User:Triciaburmeister/Sandbox/Data platform/Collect data

This page contains historical information. It may be outdated or unreliable.

This page describes systems for collecting and generating private Wikimedia data. For public data, see meta:Research:Data.

Policies and procedures

Data collection (work in progress)

Data Collection Guidelines (draft, currently internal only, succeeds Instrumentation DACI; will eventually be posted to Foundation wiki)
WMF staff should use the Legal, Safety and Security Service Center (L3SC) to submit a request to have data collection plans reviewed and approved.
(draft) guide on measurement plans and instrumentation specifications and Instrumentation process and spec template(Google sheet)

Data retention and sanitization

Data Retention Guidelines
Event data retention: data retention practices for events, and privacy best practices for creating or modifying event schemas
Event Sanitization: processes used with Event Platform data for retaining event data in Hive beyond the standard 90 day retention period.

Collect event data and run experiments

Metrics Platform is a suite of services, standard libraries, and APIs for producing and consuming instrumentation data of all kinds from Wikimedia Foundation products. It mainly consists of standard product metrics schemas and client library implementations. It is built on top of the Event Platform.

FIXME: The Metrics Platform documentation overlaps with the Event Platform documentation linked below. These should be integrated, so this page doesn't have to link to multiple pages with similar content for each of the major user tasks.

This page links to the core user docs for how to collect event data and code instruments; for full documentation, see the Event Platform main page or the Metrics Platform main page.

Create schemas

Schemas define the structure of event data. They enable the Event Platform to validate data, and ensure that consumers can rely upon and integrate with it.
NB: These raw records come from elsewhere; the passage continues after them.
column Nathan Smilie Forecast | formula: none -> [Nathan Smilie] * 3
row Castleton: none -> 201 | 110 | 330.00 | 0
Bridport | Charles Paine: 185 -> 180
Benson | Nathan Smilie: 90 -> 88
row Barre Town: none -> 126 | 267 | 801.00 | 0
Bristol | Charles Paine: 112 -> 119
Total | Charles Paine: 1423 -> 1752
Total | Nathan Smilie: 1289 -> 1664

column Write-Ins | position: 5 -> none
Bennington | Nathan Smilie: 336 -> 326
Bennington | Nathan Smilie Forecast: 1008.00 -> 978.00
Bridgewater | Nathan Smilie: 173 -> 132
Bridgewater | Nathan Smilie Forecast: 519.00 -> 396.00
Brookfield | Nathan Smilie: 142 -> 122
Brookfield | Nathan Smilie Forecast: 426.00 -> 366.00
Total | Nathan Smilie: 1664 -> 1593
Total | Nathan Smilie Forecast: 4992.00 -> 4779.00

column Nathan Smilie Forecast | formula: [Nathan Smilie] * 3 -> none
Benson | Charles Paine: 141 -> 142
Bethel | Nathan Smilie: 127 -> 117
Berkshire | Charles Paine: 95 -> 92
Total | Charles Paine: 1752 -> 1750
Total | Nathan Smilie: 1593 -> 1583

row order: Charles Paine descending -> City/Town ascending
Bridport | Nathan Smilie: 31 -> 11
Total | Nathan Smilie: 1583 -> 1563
Write instrumentation code

Get your data collection plans approved, then instrument your event data collection:

Follow Data collection policies and procedures to submit and get approval for your data collection activity.
See the Event instrumentation tutorial and "Create First Metrics Platform Instrument" for how to write and test your instrumentation code locally.

Configure stream and validate events

Once Legal has approved your planned data collection activity, and your schema and instrumentation code has been reviewed and merged, start producing and collecting events by configuring and deploying an event stream:

Event Platform: Stream configuration guide
Metrics Platform: Creating a stream configuration
Stream deployment
Validate events
Event utilities: code libraries interacting with stream config, schemas and producing events to Kafka

View and query events data

Events are ingested into event and event_sanitized databases in the Data Lake.
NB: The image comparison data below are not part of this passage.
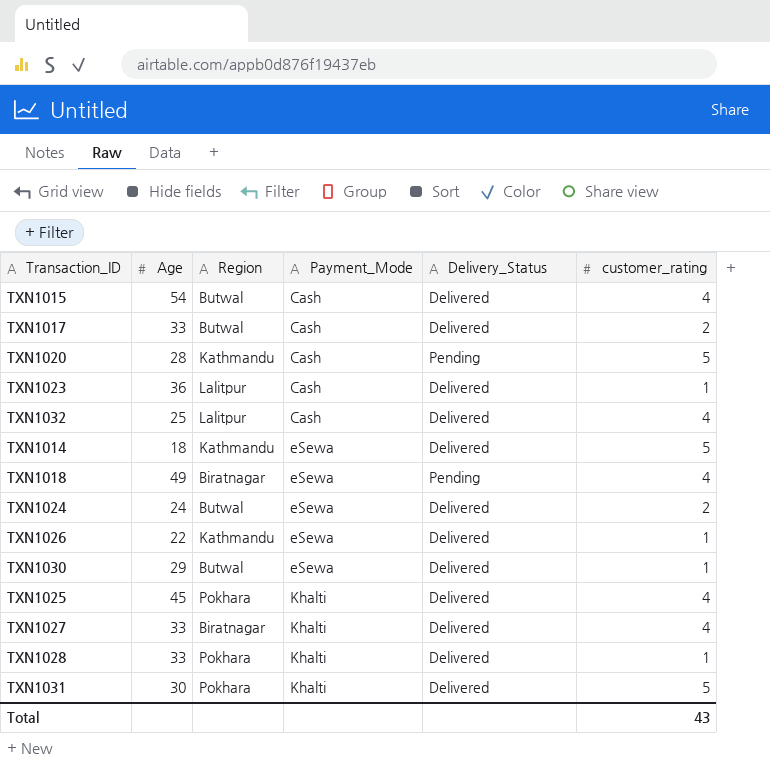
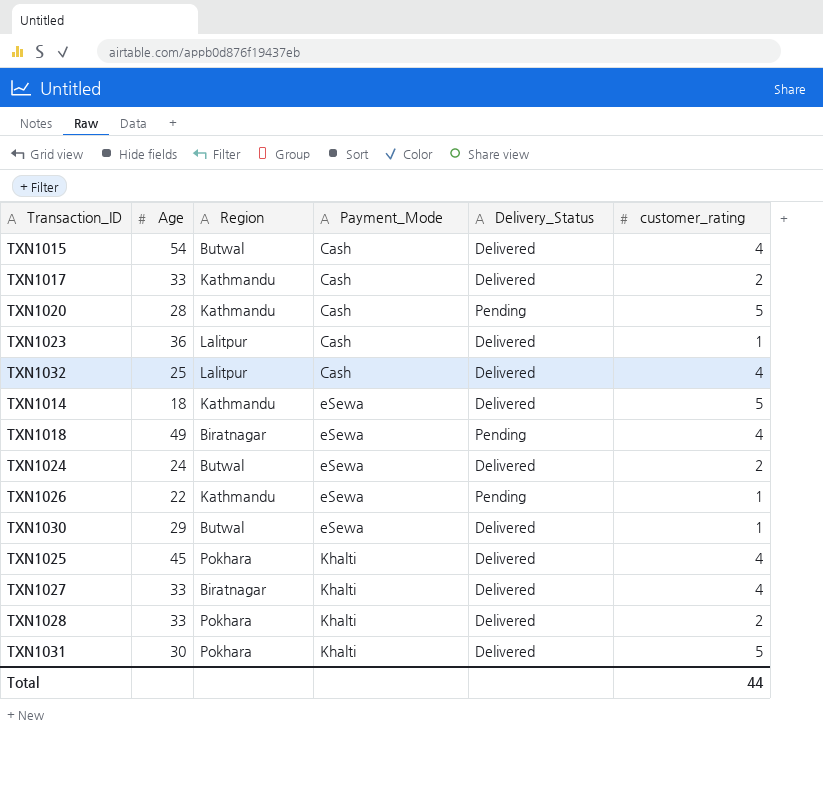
TXN1017 | Region: Butwal -> Kathmandu
TXN1026 | Delivery_Status: Delivered -> Pending
TXN1028 | customer_rating: 1 -> 2
Total | customer_rating: 43 -> 44

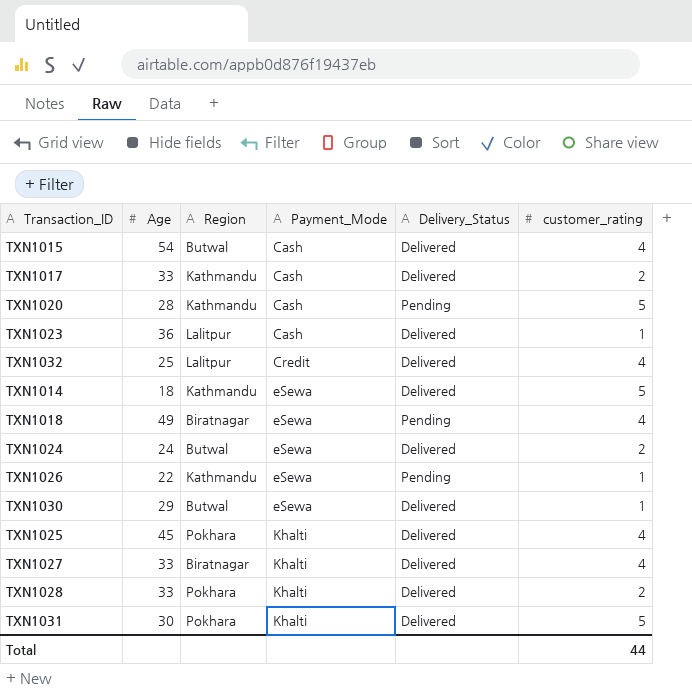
TXN1032 | Payment_Mode: Cash -> Credit

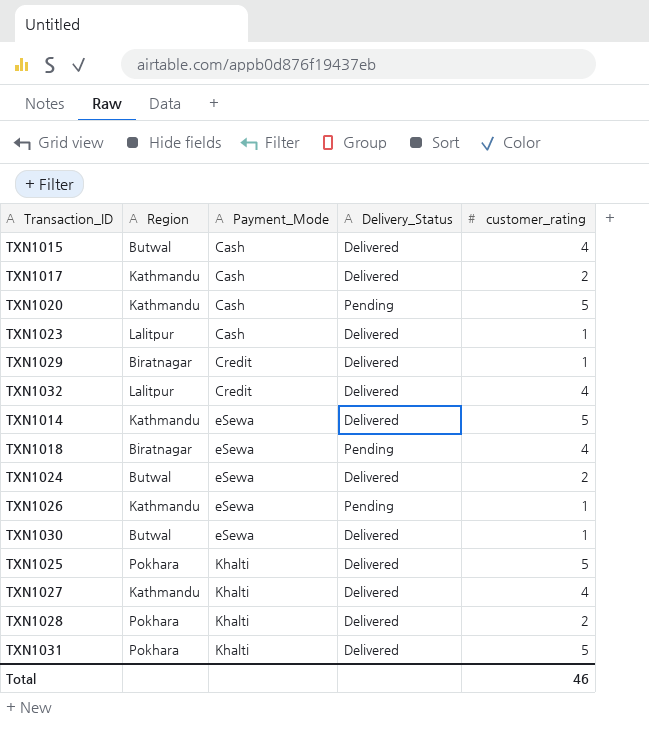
column Age | position: 2 -> none
row TXN1029: none -> Biratnagar | Credit | Delivered | 1
TXN1025 | customer_rating: 4 -> 5
TXN1027 | Region: Biratnagar -> Kathmandu
Total | customer_rating: 44 -> 46

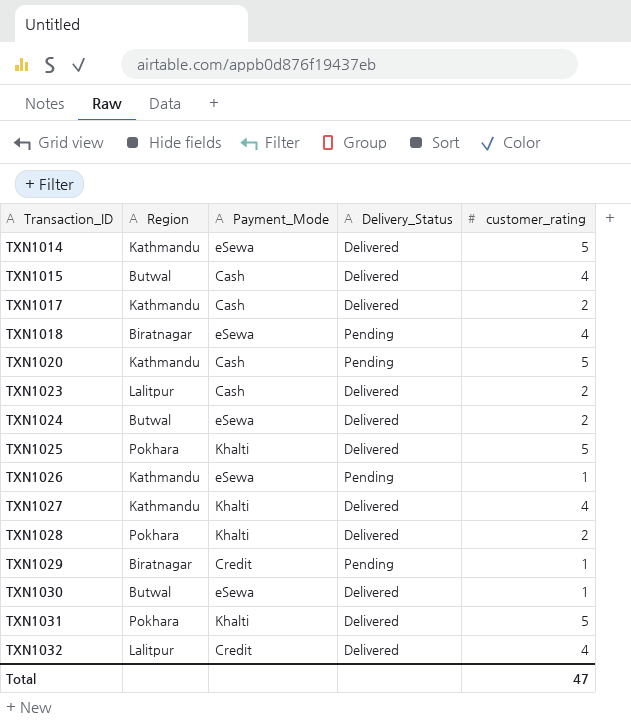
row order: Payment_Mode ascending -> Transaction_ID ascending
TXN1023 | customer_rating: 1 -> 2
TXN1029 | Delivery_Status: Delivered -> Pending
Total | customer_rating: 46 -> 47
The Hive table name is a normalized version of the stream name.
After the data becomes available, you can access it with standard query tools and create dashboards based on the data.

See the Instrumentation tutorial for how to consume events directly from Kafka or through the internal EventStreams instance.

Other sources of user interaction data

Matomo

Matomo is a small-scale web analytics platform, mostly used for Wikimedia microsites (roughly 10,000 requests per day or less).

Matomo documentation

Go to Matomo

Google Search Console

Search engine performance data for site owners. This data isn't included in the Data Lake and requires a separate access request.